Są tacy co czasami sobie coś zapuszczą. Choć teraz rzadko ale w '90 - duuuużo się tego słuchało.
Wszystko co tworzy Ice-T/Body Count i tyle w tym temacie. Możesz mnie nazwać fanem choć nie noszę przysłowiowych spodni z krokiem w okolicy kolan i bluzy z kapturem. Nigdy nie nosiłem.
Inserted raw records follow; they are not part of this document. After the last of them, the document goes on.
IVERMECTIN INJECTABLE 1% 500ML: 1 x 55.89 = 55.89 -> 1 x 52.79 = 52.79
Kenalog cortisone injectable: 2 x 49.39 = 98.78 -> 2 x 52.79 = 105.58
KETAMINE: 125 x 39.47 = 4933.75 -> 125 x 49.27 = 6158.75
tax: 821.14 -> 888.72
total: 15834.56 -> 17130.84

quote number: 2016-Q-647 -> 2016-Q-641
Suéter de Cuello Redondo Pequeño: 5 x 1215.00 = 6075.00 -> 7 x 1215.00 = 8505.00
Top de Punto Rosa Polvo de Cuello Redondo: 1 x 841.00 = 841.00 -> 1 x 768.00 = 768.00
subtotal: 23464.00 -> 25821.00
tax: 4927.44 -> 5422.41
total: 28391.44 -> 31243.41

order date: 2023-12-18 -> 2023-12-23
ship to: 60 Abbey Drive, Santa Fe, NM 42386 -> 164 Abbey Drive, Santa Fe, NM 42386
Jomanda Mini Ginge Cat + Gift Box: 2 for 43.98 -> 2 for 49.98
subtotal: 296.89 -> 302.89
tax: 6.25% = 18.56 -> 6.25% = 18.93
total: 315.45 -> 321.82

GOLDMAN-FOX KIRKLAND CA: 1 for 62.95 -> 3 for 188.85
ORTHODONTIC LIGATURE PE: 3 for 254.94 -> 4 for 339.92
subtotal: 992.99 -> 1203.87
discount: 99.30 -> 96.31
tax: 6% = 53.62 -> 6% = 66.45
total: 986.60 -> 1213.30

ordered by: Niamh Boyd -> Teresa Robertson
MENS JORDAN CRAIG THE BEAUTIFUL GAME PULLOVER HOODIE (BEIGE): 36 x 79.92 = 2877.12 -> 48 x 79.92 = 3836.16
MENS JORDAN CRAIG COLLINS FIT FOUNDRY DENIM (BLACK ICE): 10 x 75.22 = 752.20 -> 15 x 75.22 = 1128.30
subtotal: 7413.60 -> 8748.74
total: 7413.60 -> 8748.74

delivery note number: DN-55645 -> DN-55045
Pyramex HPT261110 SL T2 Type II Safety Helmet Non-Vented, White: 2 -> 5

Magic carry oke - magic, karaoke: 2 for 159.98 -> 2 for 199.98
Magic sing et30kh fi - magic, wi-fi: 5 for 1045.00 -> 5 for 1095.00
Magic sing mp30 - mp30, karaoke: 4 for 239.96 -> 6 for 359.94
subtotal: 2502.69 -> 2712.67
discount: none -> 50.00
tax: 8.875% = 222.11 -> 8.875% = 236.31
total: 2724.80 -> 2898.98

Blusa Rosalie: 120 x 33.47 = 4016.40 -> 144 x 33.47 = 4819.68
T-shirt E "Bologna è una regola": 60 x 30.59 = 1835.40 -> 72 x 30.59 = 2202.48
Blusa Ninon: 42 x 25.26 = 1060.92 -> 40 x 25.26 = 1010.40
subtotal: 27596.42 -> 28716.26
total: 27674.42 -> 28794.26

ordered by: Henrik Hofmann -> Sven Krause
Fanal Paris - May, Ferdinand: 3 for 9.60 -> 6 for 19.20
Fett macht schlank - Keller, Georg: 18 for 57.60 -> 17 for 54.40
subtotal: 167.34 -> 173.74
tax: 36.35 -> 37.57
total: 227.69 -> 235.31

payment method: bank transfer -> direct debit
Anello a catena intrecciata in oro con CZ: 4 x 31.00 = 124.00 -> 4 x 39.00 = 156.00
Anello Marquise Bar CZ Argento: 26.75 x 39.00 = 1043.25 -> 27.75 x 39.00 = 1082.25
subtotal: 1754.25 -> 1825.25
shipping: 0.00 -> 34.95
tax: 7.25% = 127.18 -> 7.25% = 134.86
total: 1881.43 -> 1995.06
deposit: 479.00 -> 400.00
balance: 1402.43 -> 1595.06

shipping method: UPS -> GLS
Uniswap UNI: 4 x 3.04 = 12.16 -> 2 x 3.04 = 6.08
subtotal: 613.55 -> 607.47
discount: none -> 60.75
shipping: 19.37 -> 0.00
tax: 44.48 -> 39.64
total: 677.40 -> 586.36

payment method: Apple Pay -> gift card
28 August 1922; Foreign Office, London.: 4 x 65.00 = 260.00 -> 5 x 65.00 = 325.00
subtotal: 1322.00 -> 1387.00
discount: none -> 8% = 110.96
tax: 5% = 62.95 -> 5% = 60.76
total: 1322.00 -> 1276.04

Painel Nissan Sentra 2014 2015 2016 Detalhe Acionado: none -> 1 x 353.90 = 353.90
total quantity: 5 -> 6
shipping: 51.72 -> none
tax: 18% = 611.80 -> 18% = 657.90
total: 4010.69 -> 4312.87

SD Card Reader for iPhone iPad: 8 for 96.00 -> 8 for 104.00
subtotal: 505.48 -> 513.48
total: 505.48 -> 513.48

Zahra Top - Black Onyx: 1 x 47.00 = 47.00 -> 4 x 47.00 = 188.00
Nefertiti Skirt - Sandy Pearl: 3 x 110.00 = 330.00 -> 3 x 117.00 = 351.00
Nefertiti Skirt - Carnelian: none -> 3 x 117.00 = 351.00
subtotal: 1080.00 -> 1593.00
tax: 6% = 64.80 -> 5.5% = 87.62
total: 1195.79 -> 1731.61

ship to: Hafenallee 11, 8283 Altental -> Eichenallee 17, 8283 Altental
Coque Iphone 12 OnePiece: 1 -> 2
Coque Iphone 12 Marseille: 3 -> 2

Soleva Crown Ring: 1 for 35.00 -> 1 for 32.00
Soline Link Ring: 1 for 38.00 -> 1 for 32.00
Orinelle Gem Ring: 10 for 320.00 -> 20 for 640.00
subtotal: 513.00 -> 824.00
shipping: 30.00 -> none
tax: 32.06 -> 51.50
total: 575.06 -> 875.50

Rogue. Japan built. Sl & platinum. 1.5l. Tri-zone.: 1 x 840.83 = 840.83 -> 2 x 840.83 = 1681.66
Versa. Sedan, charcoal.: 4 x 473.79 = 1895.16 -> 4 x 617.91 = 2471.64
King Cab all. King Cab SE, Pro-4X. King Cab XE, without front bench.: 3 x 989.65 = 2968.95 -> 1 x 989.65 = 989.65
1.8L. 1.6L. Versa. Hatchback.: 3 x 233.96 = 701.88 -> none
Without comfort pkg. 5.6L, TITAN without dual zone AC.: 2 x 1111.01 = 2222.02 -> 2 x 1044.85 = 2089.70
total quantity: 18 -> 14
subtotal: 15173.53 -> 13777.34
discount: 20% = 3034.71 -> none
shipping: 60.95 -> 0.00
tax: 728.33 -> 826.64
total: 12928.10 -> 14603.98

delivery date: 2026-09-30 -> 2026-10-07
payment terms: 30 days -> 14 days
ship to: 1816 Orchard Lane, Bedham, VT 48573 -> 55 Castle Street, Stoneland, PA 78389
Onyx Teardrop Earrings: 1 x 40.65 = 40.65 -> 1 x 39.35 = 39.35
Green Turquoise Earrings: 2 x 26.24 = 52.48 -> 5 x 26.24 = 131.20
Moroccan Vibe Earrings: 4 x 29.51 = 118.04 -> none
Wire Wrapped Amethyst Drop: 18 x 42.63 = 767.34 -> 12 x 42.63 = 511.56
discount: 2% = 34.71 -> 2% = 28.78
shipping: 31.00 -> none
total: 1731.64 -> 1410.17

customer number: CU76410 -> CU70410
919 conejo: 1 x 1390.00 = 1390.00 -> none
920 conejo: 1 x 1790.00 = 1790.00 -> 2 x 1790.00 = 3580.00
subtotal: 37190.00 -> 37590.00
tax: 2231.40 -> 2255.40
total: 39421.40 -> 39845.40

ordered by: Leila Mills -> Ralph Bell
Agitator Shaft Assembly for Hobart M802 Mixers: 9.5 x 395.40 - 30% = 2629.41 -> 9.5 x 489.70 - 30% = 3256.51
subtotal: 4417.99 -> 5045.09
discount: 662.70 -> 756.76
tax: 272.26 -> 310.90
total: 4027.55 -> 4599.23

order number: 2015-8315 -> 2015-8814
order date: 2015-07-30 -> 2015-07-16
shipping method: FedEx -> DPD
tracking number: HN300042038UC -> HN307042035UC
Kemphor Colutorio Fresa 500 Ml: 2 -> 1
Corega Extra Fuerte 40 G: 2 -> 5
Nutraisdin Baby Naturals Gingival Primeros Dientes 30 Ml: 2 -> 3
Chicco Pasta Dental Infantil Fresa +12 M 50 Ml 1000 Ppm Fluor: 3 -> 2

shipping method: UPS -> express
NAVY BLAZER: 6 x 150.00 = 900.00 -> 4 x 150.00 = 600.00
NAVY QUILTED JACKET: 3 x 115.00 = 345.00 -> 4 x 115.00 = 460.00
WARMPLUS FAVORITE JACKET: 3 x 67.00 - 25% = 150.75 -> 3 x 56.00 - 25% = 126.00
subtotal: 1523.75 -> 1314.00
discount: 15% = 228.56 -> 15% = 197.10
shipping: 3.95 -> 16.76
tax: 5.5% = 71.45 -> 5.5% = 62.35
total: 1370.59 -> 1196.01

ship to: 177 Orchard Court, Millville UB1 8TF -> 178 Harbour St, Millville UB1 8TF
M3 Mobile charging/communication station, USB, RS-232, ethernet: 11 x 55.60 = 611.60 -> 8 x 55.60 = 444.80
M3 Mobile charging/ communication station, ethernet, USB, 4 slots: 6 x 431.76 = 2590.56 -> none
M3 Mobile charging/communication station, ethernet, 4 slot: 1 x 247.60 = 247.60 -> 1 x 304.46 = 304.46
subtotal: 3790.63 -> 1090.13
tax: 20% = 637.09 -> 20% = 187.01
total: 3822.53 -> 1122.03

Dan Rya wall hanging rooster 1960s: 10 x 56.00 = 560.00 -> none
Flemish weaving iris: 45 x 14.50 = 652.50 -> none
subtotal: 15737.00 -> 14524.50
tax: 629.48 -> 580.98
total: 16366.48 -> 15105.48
Bardzo lubię luźne ciuchy ale bez przesady.
Najnowsza płyta rapowa pod ksywą Iceberg - mistrzowski powrót do przeszłości (stąd zapewne powrót do wcześniejszej ksywki), najnowsza płyta BC - średnia, wg. mnie tylko 3 kawałki zasługują na uwagę.
Ale nie należy przesadzać z tą miłością do rapu.
W Chicago biały gościu jechał z muzą rap podkręconą na fulla, na skrzyżowaniu podjechał wózek z afroamerykaninem w środku który wysiadł z auta, doszedł do białego i powiedział że jeżeli natychmiast nie wyłączy to mu łeb rozp******. Cóż, nie wszystkim się podoba że Biali też lubią sobie posłuchać. Generalnie - muza tworzona przez Czarnych dla Czarnych o Czarnych i niech sobie rymują o dziwkach, narkotykach i broni - to ich świat w dużych miastach USA. Ale ponieważ podobnie jak u nich porobiło się w wielu punktach świata - to się rozniosła "zaraza"
Ale jak rap to tylko z USA.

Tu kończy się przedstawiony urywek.